Locate the word "note" in the data below, then copy every line that holds it.

***** THE DATA

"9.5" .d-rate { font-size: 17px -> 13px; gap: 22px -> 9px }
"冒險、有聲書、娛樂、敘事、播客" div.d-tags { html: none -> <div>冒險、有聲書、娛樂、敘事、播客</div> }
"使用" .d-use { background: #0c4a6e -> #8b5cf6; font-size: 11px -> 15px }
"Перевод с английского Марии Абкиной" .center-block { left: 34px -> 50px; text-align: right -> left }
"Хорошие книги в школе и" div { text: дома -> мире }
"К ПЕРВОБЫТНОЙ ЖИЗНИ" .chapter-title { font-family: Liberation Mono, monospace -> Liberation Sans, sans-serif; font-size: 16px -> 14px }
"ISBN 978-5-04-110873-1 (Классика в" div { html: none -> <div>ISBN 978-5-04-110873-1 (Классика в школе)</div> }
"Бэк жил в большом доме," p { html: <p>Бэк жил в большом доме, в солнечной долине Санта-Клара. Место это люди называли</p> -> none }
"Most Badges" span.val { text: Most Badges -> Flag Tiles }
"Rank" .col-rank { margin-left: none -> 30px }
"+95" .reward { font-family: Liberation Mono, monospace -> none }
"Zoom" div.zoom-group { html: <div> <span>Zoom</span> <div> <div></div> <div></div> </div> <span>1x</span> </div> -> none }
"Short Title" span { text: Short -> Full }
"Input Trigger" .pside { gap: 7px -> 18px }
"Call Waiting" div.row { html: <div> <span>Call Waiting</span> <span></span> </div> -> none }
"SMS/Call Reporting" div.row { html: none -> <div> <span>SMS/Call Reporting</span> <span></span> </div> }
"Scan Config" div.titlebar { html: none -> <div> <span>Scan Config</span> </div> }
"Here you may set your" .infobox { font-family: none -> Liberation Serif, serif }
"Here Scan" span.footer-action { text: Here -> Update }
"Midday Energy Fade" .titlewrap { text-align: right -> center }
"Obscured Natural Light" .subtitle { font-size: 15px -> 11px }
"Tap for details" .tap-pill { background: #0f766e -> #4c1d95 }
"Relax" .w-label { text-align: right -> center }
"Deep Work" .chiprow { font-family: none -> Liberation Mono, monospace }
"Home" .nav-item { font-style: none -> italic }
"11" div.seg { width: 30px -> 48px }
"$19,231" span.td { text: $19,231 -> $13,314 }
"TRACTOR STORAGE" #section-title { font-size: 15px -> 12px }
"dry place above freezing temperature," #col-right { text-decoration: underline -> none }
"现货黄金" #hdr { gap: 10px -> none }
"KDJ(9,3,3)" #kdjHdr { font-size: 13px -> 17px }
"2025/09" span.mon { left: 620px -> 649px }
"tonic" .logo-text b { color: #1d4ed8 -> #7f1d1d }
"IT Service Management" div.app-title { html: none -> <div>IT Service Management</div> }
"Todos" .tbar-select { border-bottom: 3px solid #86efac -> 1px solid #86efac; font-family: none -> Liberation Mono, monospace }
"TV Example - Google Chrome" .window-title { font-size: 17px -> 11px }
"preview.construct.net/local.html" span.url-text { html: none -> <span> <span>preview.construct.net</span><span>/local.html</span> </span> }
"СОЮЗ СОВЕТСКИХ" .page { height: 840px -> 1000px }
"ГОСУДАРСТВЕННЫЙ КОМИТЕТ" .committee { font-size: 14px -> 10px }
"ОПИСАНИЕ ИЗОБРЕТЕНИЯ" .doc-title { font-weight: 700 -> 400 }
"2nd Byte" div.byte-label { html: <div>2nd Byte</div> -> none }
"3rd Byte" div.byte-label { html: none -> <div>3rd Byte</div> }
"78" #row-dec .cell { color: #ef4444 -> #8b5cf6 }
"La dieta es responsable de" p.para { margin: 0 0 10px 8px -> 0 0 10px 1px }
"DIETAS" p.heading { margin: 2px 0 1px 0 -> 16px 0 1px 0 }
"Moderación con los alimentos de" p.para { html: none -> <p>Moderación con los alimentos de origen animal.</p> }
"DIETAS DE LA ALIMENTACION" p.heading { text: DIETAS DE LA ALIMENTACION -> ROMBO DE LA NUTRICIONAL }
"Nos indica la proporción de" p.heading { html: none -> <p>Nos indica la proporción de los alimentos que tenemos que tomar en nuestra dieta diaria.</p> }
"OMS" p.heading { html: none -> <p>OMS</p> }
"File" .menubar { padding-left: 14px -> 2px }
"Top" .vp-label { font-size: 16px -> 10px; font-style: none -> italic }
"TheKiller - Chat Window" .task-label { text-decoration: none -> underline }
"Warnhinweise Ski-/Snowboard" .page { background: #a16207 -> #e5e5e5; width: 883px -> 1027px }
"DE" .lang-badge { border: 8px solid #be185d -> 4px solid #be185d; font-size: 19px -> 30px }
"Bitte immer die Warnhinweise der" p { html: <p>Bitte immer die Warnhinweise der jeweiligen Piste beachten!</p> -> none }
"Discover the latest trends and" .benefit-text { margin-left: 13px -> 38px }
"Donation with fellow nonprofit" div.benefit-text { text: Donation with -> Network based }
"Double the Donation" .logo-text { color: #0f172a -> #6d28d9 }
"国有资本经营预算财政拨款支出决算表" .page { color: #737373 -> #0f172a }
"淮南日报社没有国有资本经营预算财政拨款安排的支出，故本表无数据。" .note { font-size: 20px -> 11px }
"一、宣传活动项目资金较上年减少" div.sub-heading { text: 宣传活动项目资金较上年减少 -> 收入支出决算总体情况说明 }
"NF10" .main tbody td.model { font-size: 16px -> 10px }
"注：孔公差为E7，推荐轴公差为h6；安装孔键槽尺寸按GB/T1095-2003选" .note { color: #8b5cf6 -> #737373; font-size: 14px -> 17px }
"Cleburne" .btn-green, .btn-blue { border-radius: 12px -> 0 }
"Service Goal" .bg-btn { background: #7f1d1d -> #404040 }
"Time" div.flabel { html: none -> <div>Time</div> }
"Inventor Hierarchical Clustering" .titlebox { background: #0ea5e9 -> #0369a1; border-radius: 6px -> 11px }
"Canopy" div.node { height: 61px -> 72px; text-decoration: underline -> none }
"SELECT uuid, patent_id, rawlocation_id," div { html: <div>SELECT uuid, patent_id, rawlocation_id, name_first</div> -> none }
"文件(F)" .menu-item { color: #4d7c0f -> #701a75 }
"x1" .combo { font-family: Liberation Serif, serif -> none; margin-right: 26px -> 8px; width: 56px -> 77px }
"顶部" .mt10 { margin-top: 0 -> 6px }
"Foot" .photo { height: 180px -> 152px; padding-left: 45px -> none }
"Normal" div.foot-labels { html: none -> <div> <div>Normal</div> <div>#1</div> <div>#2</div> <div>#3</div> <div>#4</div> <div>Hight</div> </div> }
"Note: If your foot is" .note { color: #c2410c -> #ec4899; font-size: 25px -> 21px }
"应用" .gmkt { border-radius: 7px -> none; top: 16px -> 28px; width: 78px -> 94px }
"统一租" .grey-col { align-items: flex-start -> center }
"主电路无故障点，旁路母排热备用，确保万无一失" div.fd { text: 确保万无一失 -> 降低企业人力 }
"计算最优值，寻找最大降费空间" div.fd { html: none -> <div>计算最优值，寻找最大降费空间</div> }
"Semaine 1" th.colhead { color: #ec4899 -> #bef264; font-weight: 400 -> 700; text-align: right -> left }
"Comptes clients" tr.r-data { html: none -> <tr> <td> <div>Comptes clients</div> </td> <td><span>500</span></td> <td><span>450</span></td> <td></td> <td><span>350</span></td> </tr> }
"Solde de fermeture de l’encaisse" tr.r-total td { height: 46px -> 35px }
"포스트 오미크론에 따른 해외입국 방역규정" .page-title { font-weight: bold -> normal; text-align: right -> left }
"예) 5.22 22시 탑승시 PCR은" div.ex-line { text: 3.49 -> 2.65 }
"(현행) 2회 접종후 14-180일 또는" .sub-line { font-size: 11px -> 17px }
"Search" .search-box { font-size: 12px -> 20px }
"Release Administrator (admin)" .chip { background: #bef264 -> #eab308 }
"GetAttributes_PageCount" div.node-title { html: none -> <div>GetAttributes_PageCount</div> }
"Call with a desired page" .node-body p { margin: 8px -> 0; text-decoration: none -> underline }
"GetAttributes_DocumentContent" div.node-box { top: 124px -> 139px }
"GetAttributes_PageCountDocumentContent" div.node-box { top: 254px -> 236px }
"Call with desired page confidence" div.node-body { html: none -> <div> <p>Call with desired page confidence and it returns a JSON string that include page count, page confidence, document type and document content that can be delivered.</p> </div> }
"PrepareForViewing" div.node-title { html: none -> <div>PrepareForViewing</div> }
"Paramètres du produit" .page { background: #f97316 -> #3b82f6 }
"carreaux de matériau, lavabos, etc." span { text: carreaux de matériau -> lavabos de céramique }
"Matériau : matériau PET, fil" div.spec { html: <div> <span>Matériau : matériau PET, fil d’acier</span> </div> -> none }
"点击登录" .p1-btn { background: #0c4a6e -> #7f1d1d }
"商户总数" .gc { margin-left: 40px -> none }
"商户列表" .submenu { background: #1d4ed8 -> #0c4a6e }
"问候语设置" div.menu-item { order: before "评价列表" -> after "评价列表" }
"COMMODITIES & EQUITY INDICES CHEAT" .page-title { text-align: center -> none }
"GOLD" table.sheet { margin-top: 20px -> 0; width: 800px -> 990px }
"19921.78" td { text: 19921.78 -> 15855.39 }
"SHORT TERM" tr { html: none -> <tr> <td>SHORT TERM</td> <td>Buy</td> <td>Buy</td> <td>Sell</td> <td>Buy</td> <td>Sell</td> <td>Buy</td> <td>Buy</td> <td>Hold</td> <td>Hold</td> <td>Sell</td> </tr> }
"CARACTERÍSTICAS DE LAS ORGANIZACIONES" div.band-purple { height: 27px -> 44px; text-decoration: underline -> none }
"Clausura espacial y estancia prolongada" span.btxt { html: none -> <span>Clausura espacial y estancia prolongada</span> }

**********

* _ANSWER TO THE PROBLEM_:
"淮南日报社没有国有资本经营预算财政拨款安排的支出，故本表无数据。" .note { font-size: 20px -> 11px }
"注：孔公差为E7，推荐轴公差为h6；安装孔键槽尺寸按GB/T1095-2003选" .note { color: #8b5cf6 -> #737373; font-size: 14px -> 17px }
"Note: If your foot is" .note { color: #c2410c -> #ec4899; font-size: 25px -> 21px }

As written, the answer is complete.